In order to read Xmls into Typed Datasets, or to make them valid, we should use Xml Schemas (xsd files). Now, designing Xml Schemas is a whole new ballgame. We can use the designer of VS.NET to help us, but I personally find it very awkward. Most of the time I know how my Xml file should look. I just don't know how the Schema file should look, and coding (or designing) it is a real pain. I also don't know how the DataSet will look when I import my Xml. Which elements are tables, which are fields, and so on. Sometimes DataRelations will be created for me by the ReadXml method, and primary keys too.

One more case which I find difficult, is when I get an already prepared xsd file, and it can be big. The person who designed the xsd may not even have an Xml file example for me. So it can be very difficult to work with it (I will need few hours spent to investigate the schema).

So here comes XmlSchemaReader for our aid.

The Application
XmlSchemaReader is a simple tool, written in C# by me, which is designed to address these issues. You simply load the Xml or Xsd file (by clicking on xml or xsd button, and then selecting it from the Open Dialog). The application will tell you if it is illegal to read it into a DataSet.

After the file is loaded the DataTables are seen in the ListBox in the left. When the selecting a table, the data is seen in the grid in Data tab. The data can be edited and then saved by pressing the Save button (be careful - it will be saved into the file specified in the TextBox). A neat feature is to attach the schema into an Xml file with data (By clicking Save Schema). So I can write my xml first (outside, in notepad for example), and then generate the schema later.

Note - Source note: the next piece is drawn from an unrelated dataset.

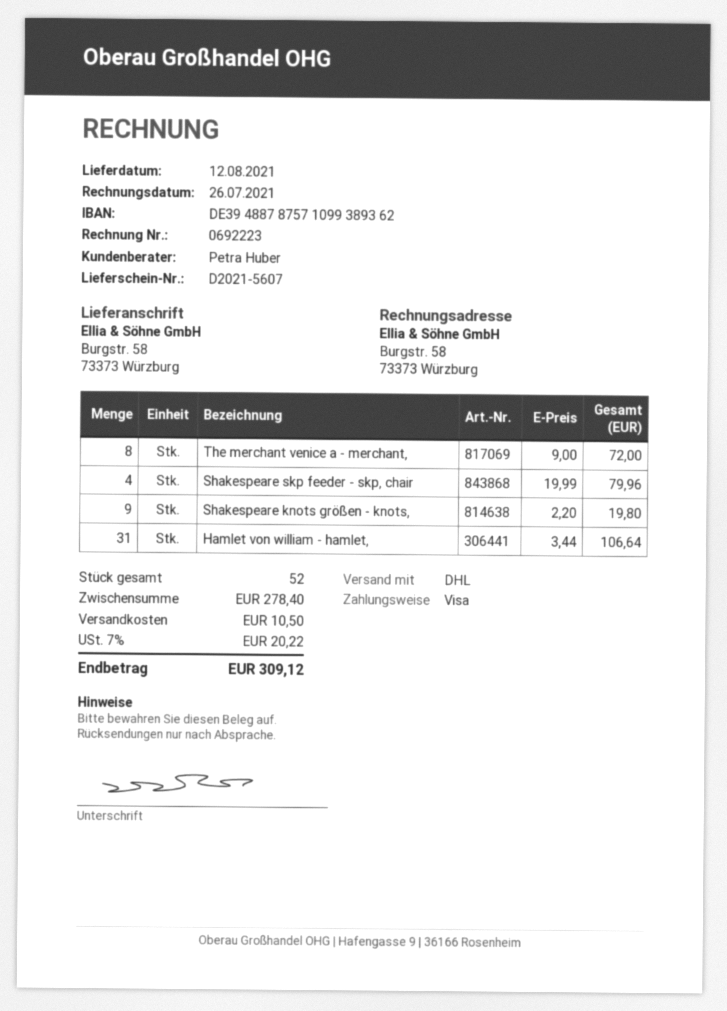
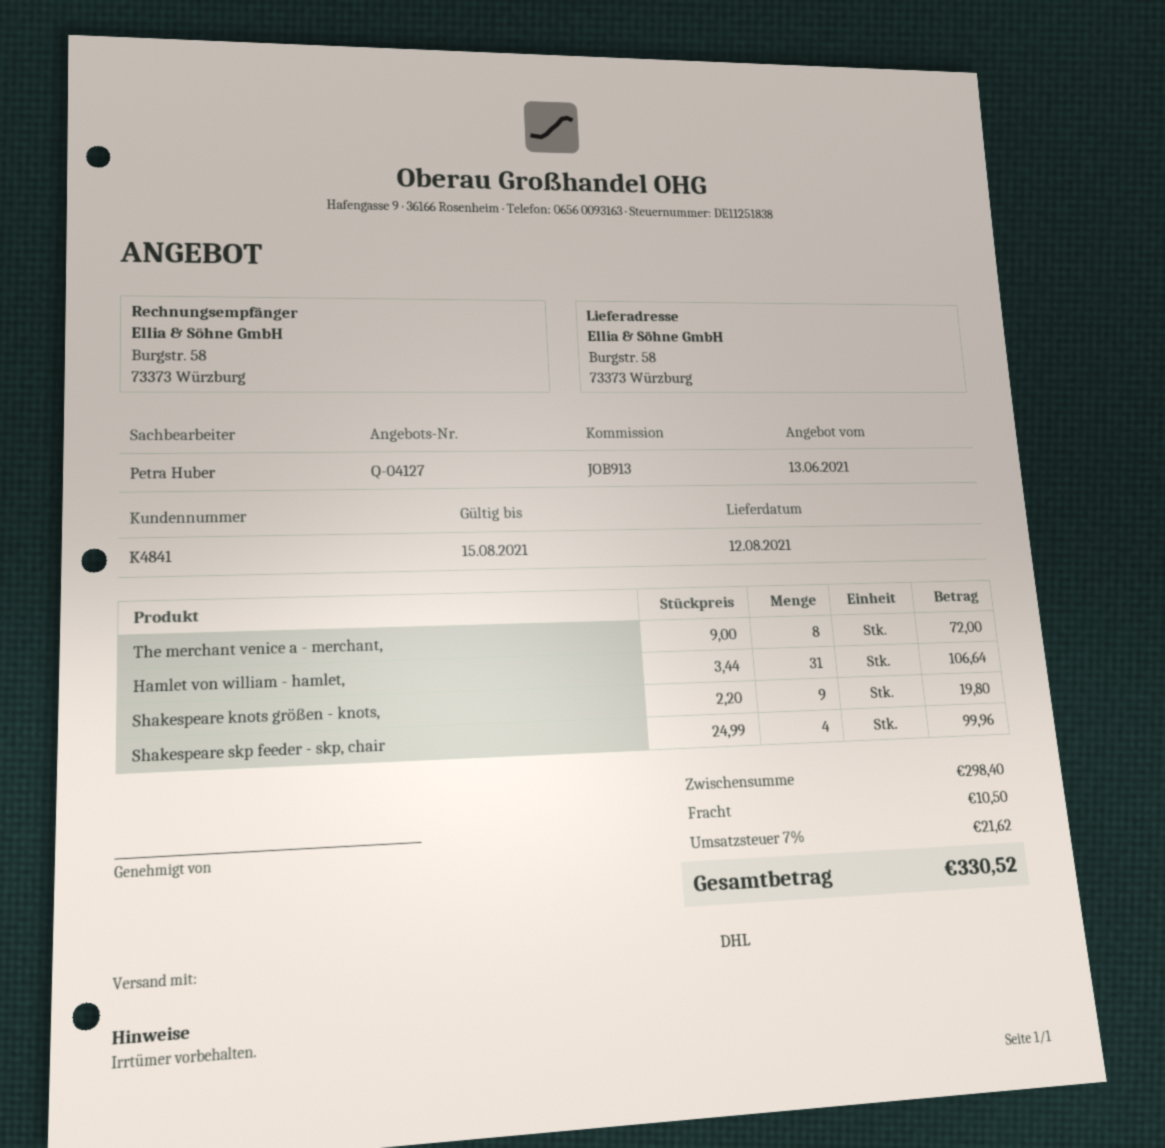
Shakespeare skp feeder - skp, chair: 4 x 19.99 = 79.96 -> 4 x 24.99 = 99.96
subtotal: 278.40 -> 298.40
tax: 7% = 20.22 -> 7% = 21.62
total: 309.12 -> 330.52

Two more tabs are Column and Relations. The Columns tab will show you the generated columns for each table, the datatype, and if it is a primary key (+ or -). Last, the Relations tab will show you the generated relations from the Xml.

Best Practice
I suggest you follow these steps:
1. Write the xml in Notepad, as you think it should look.
2. Load the xml to the XmlSchemaReader application.
3. Look at the tables and columns. Add data if you wish and save. I suggest you create a backup before saving.
4. Save the schema into a seperate file, or into the xml file.
5. Edit the schema outside the XmlSchemaReader application. For example, change types of columns.
6. Whenever you need a view, load the file into the application.

It really saved me a lot of time!!!

Last Words
I am giving the XmlSchemaReader for free, without any profit on my part. Please do not distribute it, or use it in production versions. Please use it only for your own use. Read the License file before using it. Feel free to advertise me of course ;)

Obviousely improvements can be made to the interface and capabilities. I will probably get there, but the tool is really helpful even as it is. You may post comments on any failures, bugs, or suggestions you have.